Calendar

[Seminar] Vision-and-language Models: Opportunities and Limitations

Wednesday, April 5, 2023

11:00 am - 12:00 pm

Speaker

Vicente Ordoñez

Rice University

Location
PGH 232

Abstract

Training large scale models that learn about the world purely through language has proven impressive in terms of the capabilities that these models can acquire. However, models that are trained with text and images have also produced an impressive set of recent results. I will summarize the extent to which vision-and-language models have the potential to replace some purely visually trained models and some of the evolution and progress of vision-and-language models throughout the years. I will also use the opportunity to discuss some recent works in my group in this area including CLIP-Lite (, AISTATS 2023) which is an effort to investigate how to train CLIP models on limited and scarce data, and Attention-Masking Consistency (AMC) (, CVPR 2023) which is an effort to improve the visual grounding capabilities of vision-language models.
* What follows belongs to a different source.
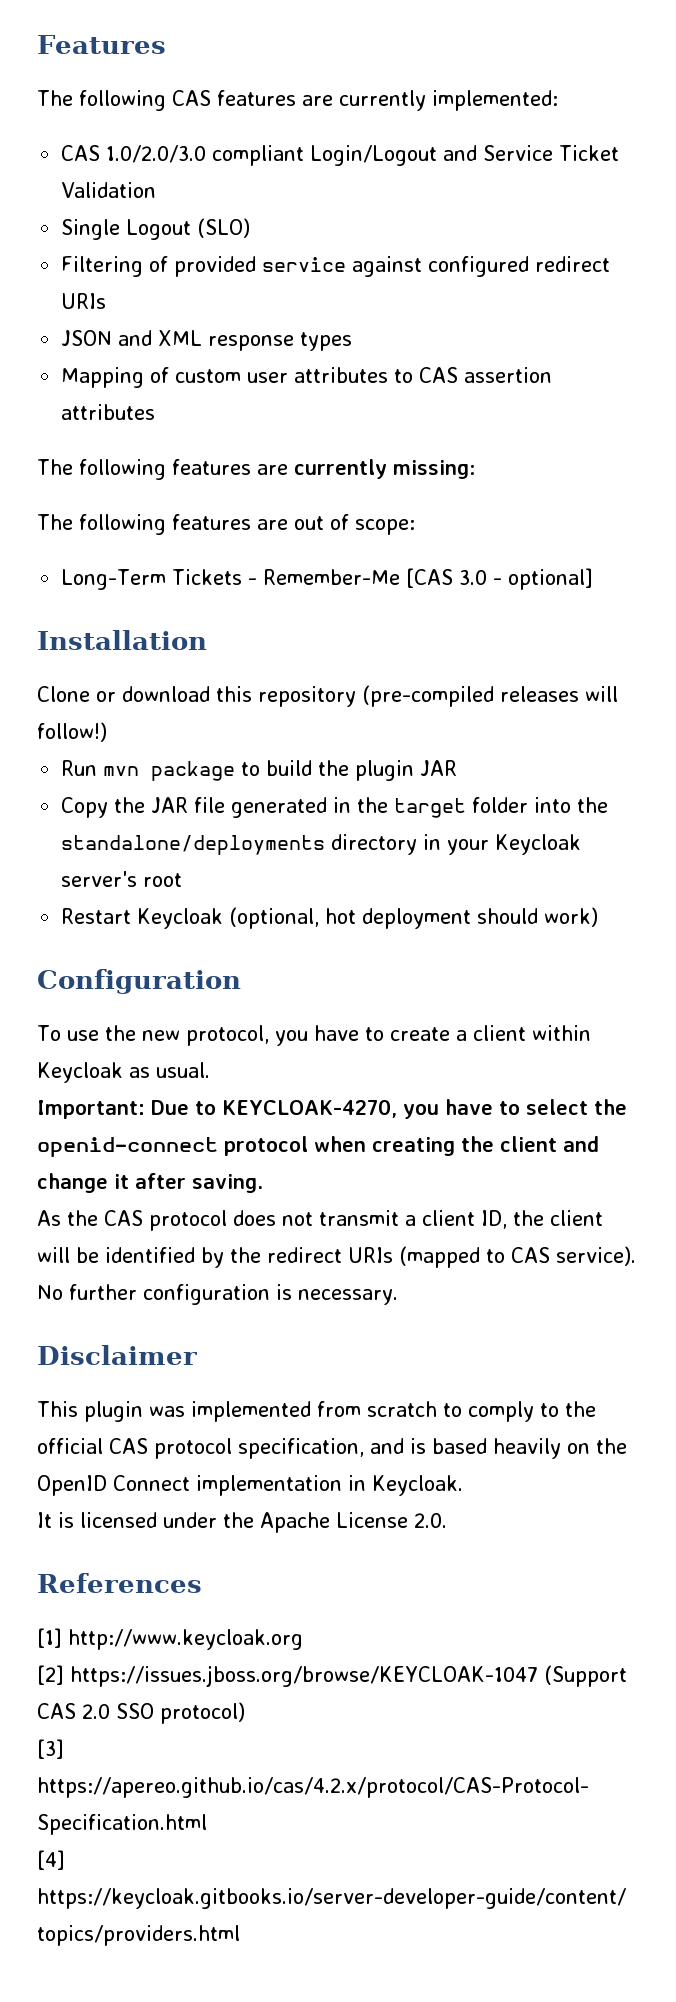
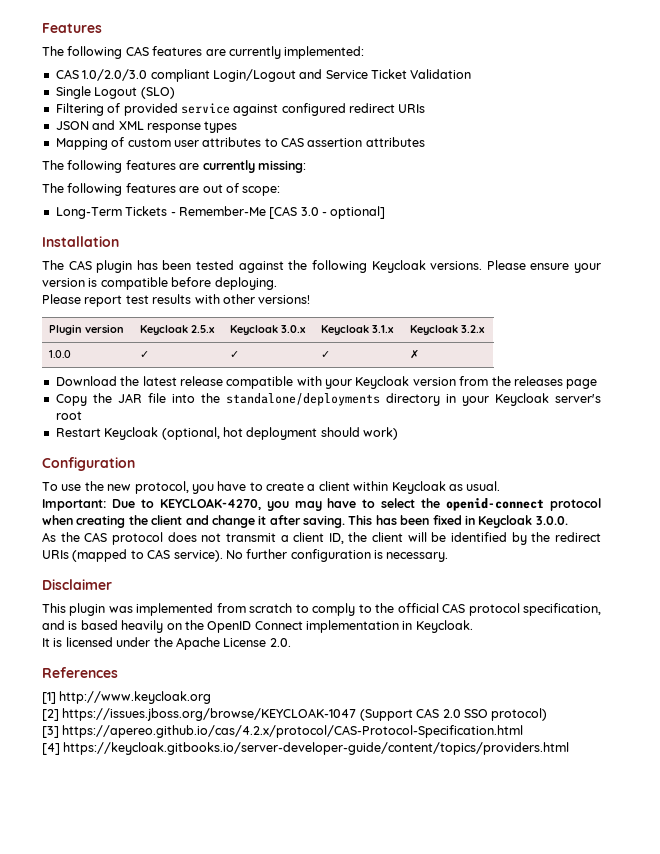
[37,685,618,707] [37,722,107,742] [61,760,458,781] Clone or download this repository (pre-compiled releases will follow!) // Run mvn package to build the plugin JAR -> [42,260,602,273] [42,277,277,290] [42,294,311,307] [49,324,125,335] [140,325,216,335] [230,325,307,335] [321,325,395,335] [410,325,486,335] [49,350,72,358] [140,351,150,358] [230,351,240,358] [321,351,331,358] [410,349,420,359] [55,376,598,389] The CAS plugin has been tested against the following Keycloak versions. Please ensure your version is compatible before deploying. // Please report test results with other versions! // Plugin version | Keycloak 2.5.x | Keycloak 3.0.x | Keycloak 3.1.x | Keycloak 3.2.x // 1.0.0 | ✓ | ✓ | ✓ | ✗ // Download the latest release compatible with your Keycloak version from the releases page
[231,797,529,818] generated in the target folder -> (166, 398) none
(439, 1111) none -> [294,501,322,511] may
(263, 1183) none -> [348,515,568,528] This has been fixed in Keycloak 3.0.0.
I will also discuss issues surrounding the impact of societal biases in these models and efforts to expose and mitigate those biases through systematic benchmarking and model interventions.

About the Speaker

Vicente Ordóñez is an Associate Professor in the Department of Computer Science at Rice University where he directs a research group focusing on computer vision, natural language processing and machine learning. He is also an Amazon Visiting Academic at Amazon Alexa AI. His focus is on building efficient visual recognition models that can perform tasks that leverage both images and text. He is a recipient of a Best Long Paper Award at EMNLP 2017 and the Best Paper Award – Marr Prize at ICCV 2013. He has also been the recipient of an NSF CAREER Award, an IBM Faculty Award, a Google Faculty Research Award, a Facebook Research Award, and a Google Inclusion Research Award. Previously, he was Assistant Professor in the Department of Computer Science at the University of Virginia, and obtained his PhD in Computer Science at the University of North Carolina at Chapel Hill. In the past, he has also been a visiting researcher at the Allen Institute for Artificial Intelligence and a visiting professor at Adobe Research.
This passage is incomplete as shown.